* _Exercise aim_:
Output exactly the lines that come between the start of the material and the line containing "japonesa fora do Japão.", both ends included, with the pictures omitted.

Segment Open

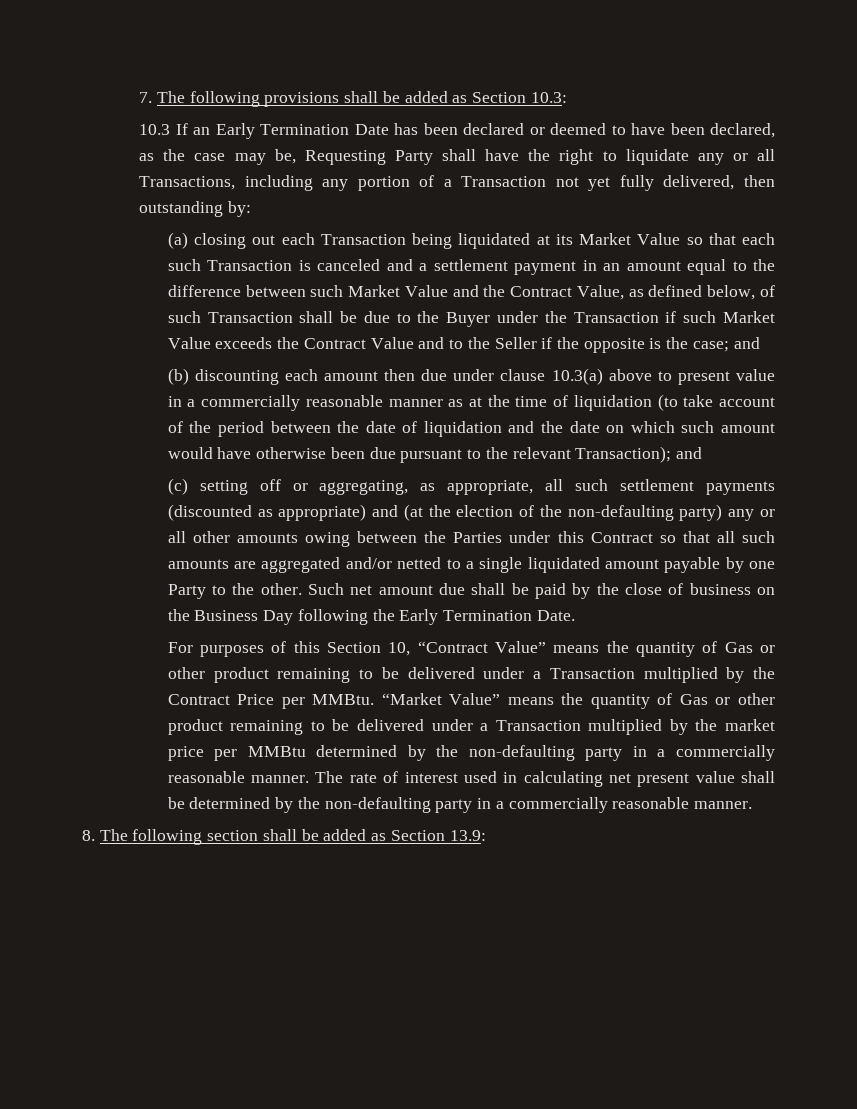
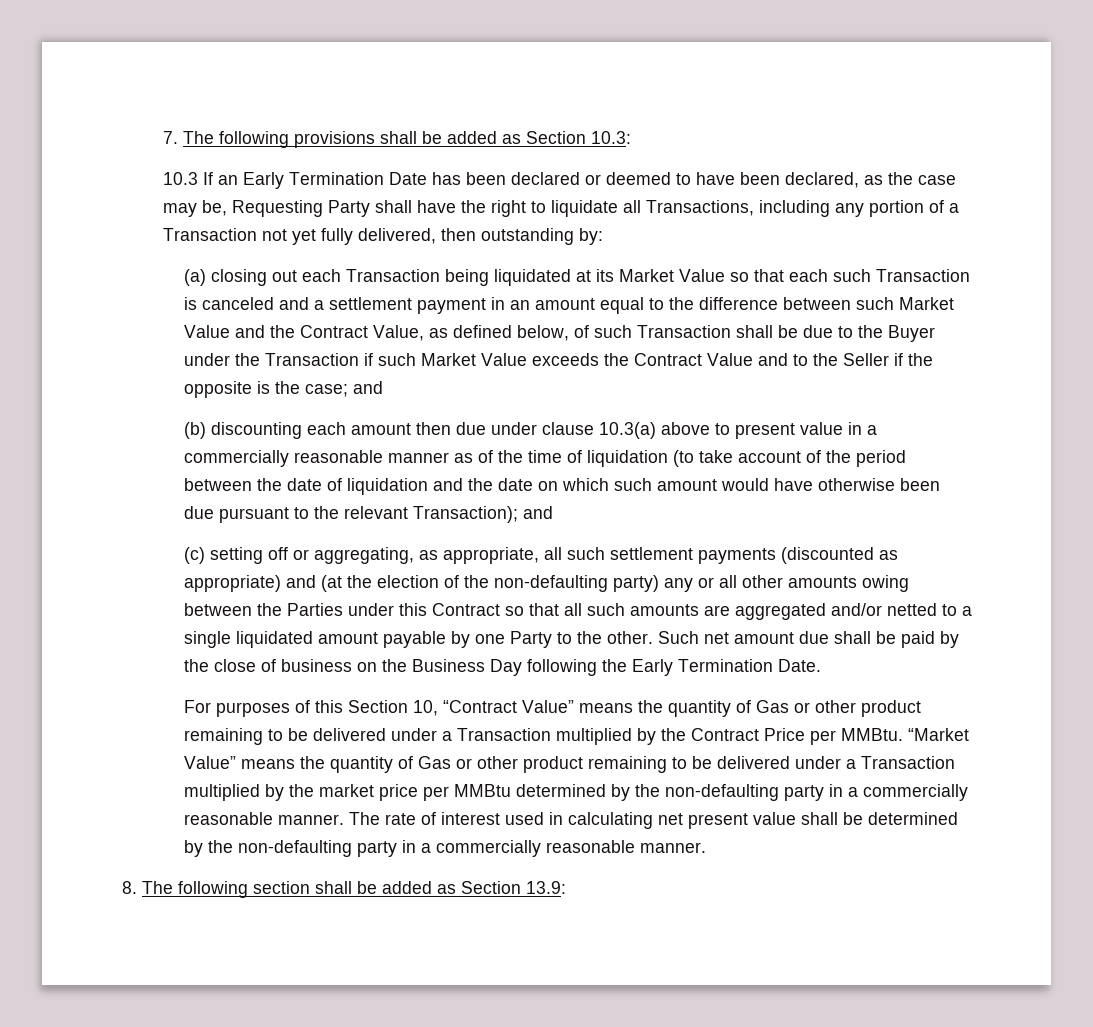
- 10.3 If an Early Termination Date has been declared or deemed to have been declared, as the case may be, Requesting Party shall have the right to liquidate any or all Transactions, including any portion of a Transaction not yet fully delivered, then outstanding by:
+ 10.3 If an Early Termination Date has been declared or deemed to have been declared, as the case may be, Requesting Party shall have the right to liquidate all Transactions, including any portion of a Transaction not yet fully delivered, then outstanding by:
- (b) discounting each amount then due under clause 10.3(a) above to present value in a commercially reasonable manner as at the time of liquidation (to take account of the period between the date of liquidation and the date on which such amount would have otherwise been due pursuant to the relevant Transaction); and
+ (b) discounting each amount then due under clause 10.3(a) above to present value in a commercially reasonable manner as of the time of liquidation (to take account of the period between the date of liquidation and the date on which such amount would have otherwise been due pursuant to the relevant Transaction); and

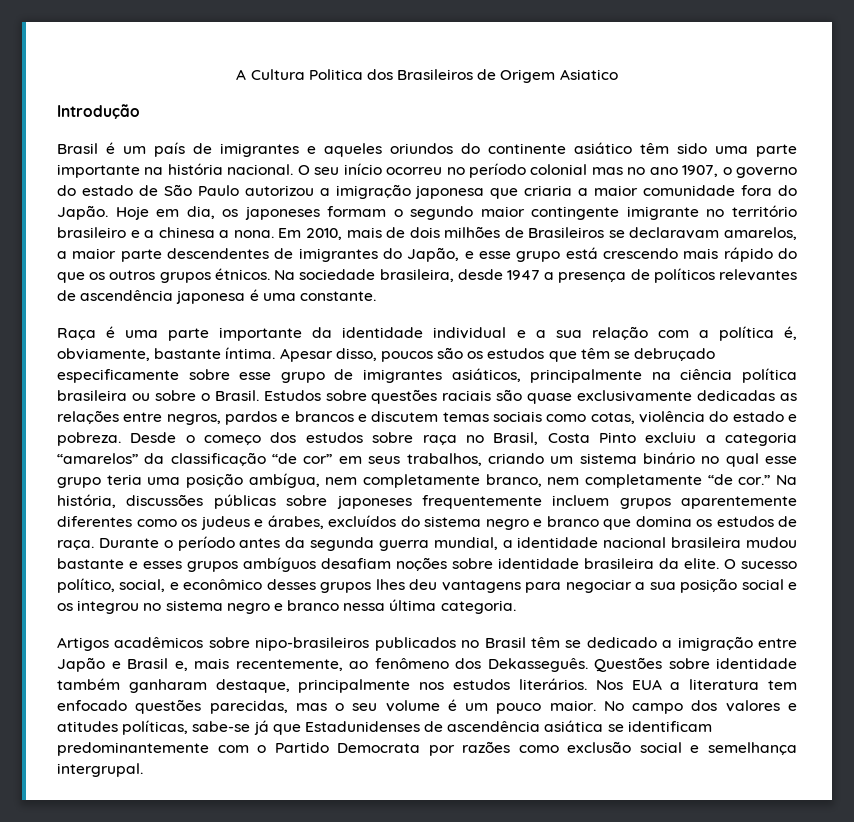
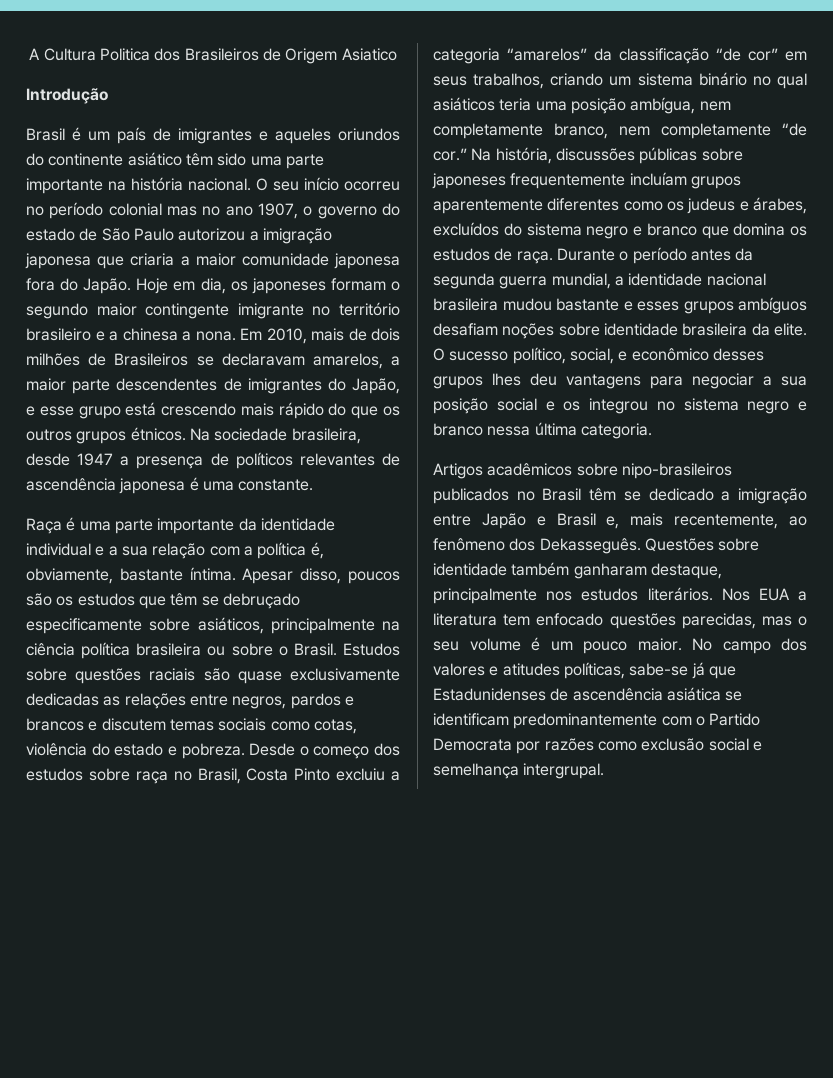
- O seu início ocorreu no período colonial mas no ano 1907, o governo do estado de São Paulo autorizou a imigração japonesa que criaria a maior comunidade fora do Japão.
+ O seu início ocorreu no período colonial mas no ano 1907, o governo do estado de São Paulo autorizou a imigração japonesa que criaria a maior comunidade japonesa fora do Japão.
- Apesar disso, poucos são os estudos que têm se debruçado especificamente sobre esse grupo de imigrantes asiáticos, principalmente na ciência política brasileira ou sobre o Brasil.
+ Apesar disso, poucos são os estudos que têm se debruçado especificamente sobre asiáticos, principalmente na ciência política brasileira ou sobre o Brasil.
- Desde o começo dos estudos sobre raça no Brasil, Costa Pinto excluiu a categoria “amarelos” da classificação “de cor” em seus trabalhos, criando um sistema binário no qual esse grupo teria uma posição ambígua, nem completamente branco, nem completamente “de cor.”
+ Desde o começo dos estudos sobre raça no Brasil, Costa Pinto excluiu a categoria “amarelos” da classificação “de cor” em seus trabalhos, criando um sistema binário no qual asiáticos teria uma posição ambígua, nem completamente branco, nem completamente “de cor.”
- Na história, discussões públicas sobre japoneses frequentemente incluem grupos aparentemente diferentes como os judeus e árabes, excluídos do sistema negro e branco que domina os estudos de raça.
+ Na história, discussões públicas sobre japoneses frequentemente incluíam grupos aparentemente diferentes como os judeus e árabes, excluídos do sistema negro e branco que domina os estudos de raça.

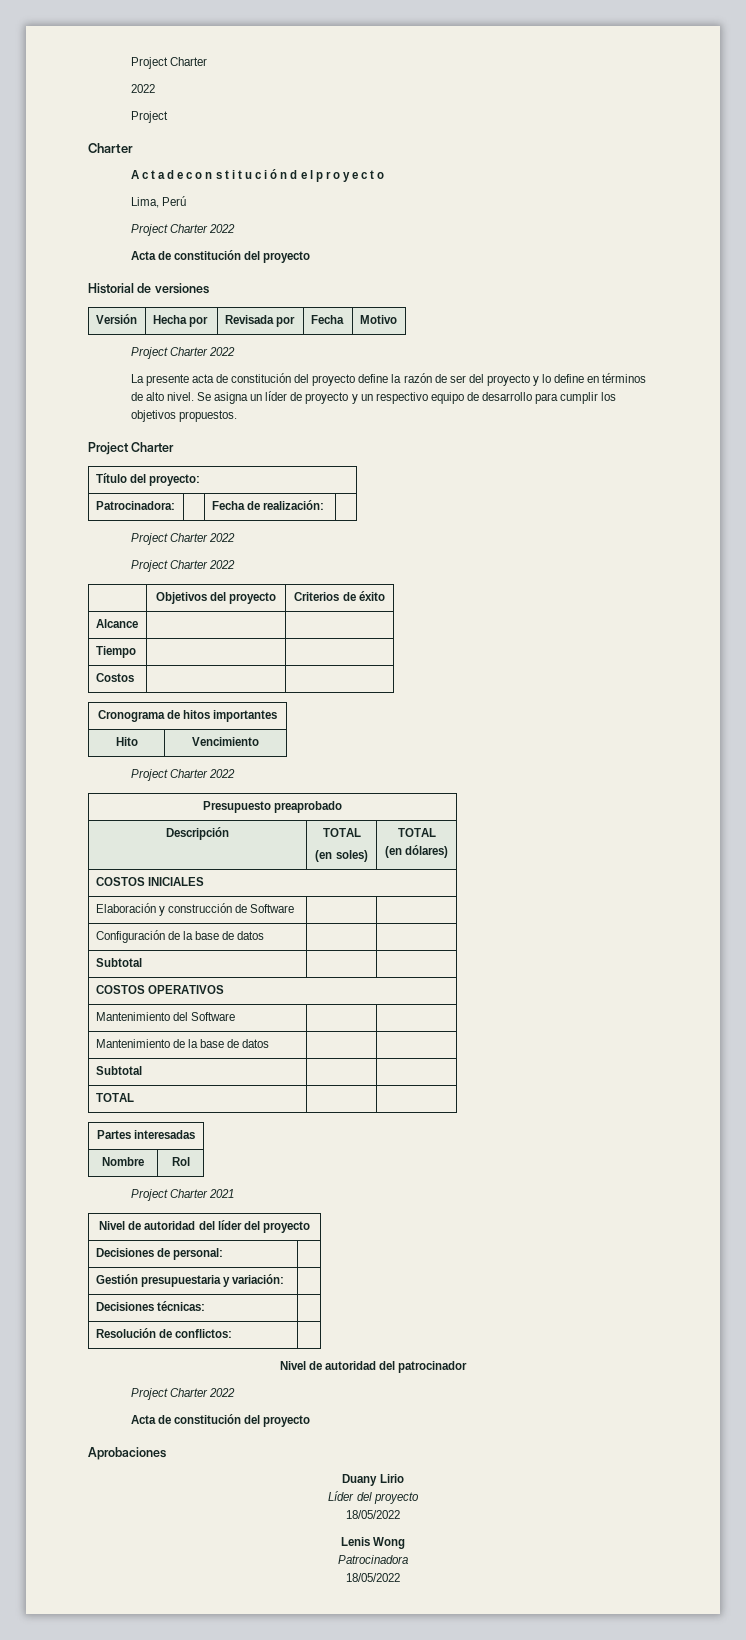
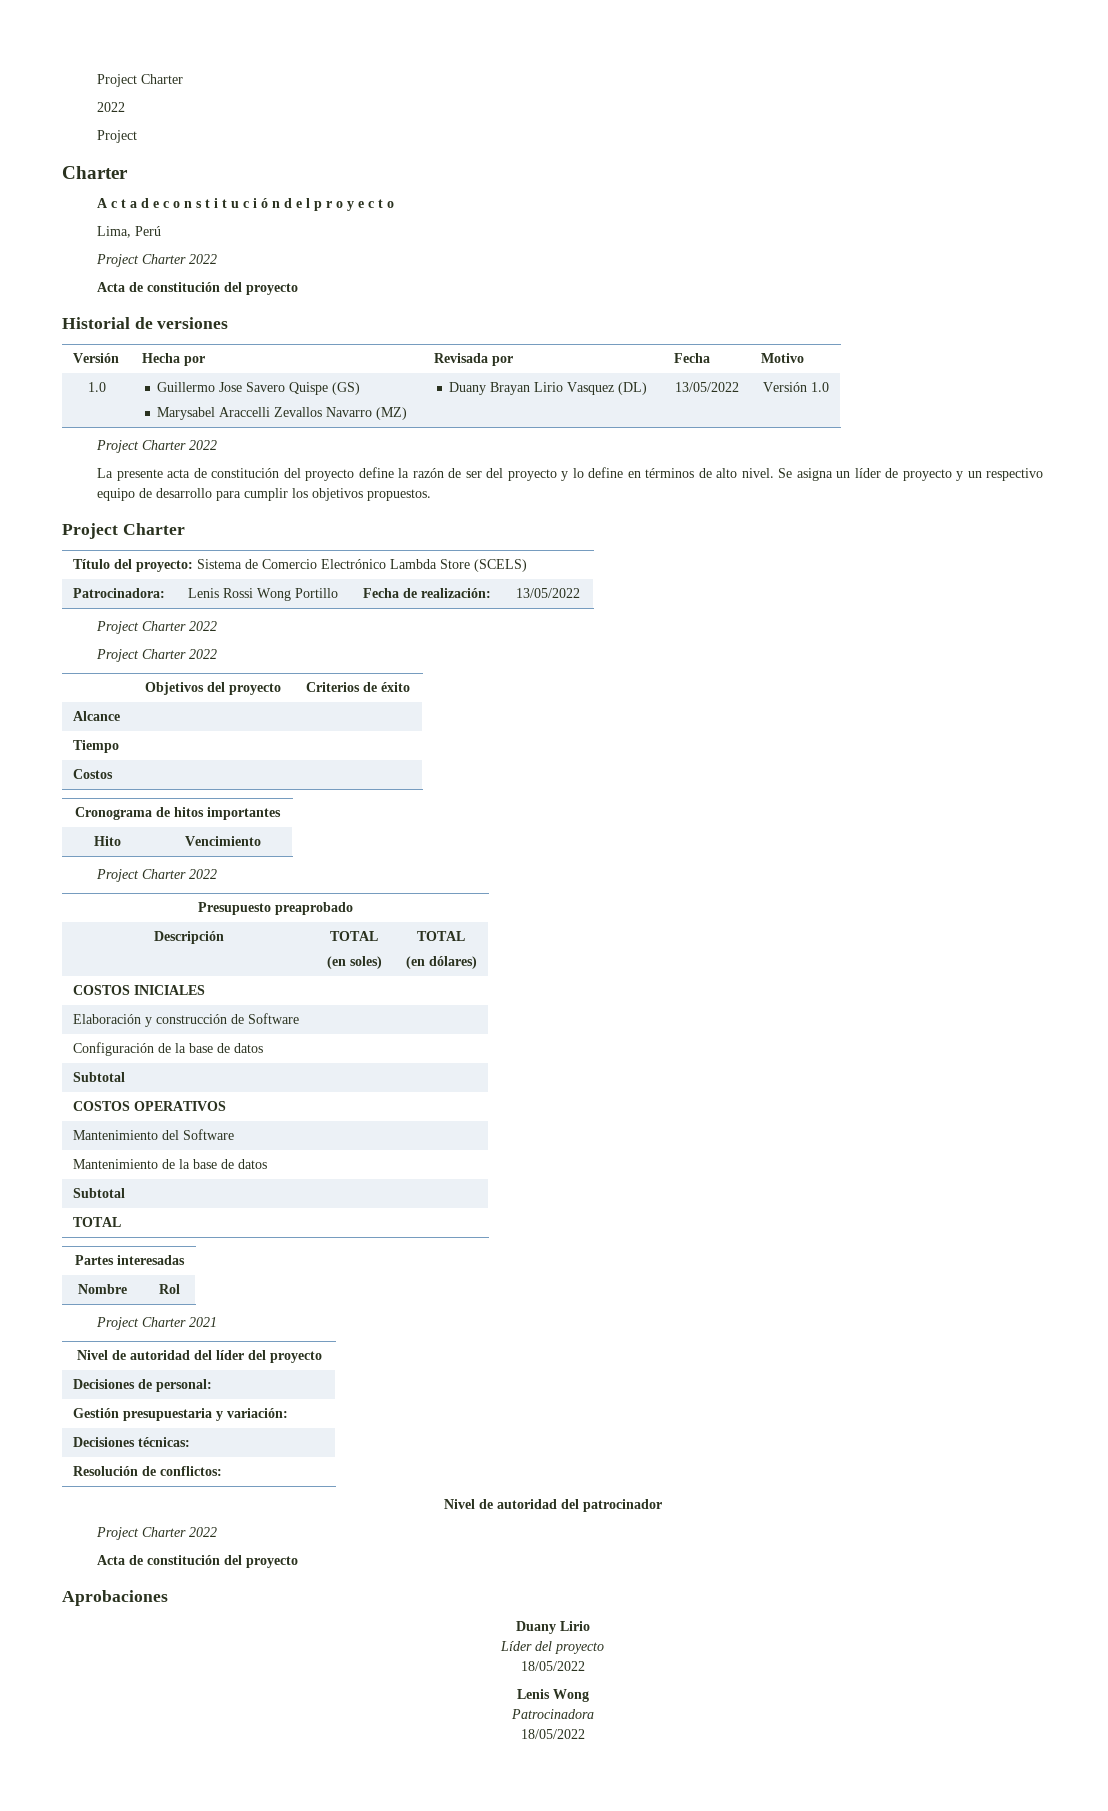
+ 1.0 | Guillermo Jose Savero Quispe (GS)
+ Marysabel Araccelli Zevallos Navarro (MZ) | Duany Brayan Lirio Vasquez (DL) | 13/05/2022 | Versión 1.0
- Título del proyecto:
- Patrocinadora: | | Fecha de realización: |
+ Título del proyecto: Sistema de Comercio Electrónico Lambda Store (SCELS)
+ Patrocinadora: | Lenis Rossi Wong Portillo | Fecha de realización: | 13/05/2022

Segment Closed

* _Expected answer_:
- 10.3 If an Early Termination Date has been declared or deemed to have been declared, as the case may be, Requesting Party shall have the right to liquidate any or all Transactions, including any portion of a Transaction not yet fully delivered, then outstanding by:
+ 10.3 If an Early Termination Date has been declared or deemed to have been declared, as the case may be, Requesting Party shall have the right to liquidate all Transactions, including any portion of a Transaction not yet fully delivered, then outstanding by:
- (b) discounting each amount then due under clause 10.3(a) above to present value in a commercially reasonable manner as at the time of liquidation (to take account of the period between the date of liquidation and the date on which such amount would have otherwise been due pursuant to the relevant Transaction); and
+ (b) discounting each amount then due under clause 10.3(a) above to present value in a commercially reasonable manner as of the time of liquidation (to take account of the period between the date of liquidation and the date on which such amount would have otherwise been due pursuant to the relevant Transaction); and

- O seu início ocorreu no período colonial mas no ano 1907, o governo do estado de São Paulo autorizou a imigração japonesa que criaria a maior comunidade fora do Japão.
+ O seu início ocorreu no período colonial mas no ano 1907, o governo do estado de São Paulo autorizou a imigração japonesa que criaria a maior comunidade japonesa fora do Japão.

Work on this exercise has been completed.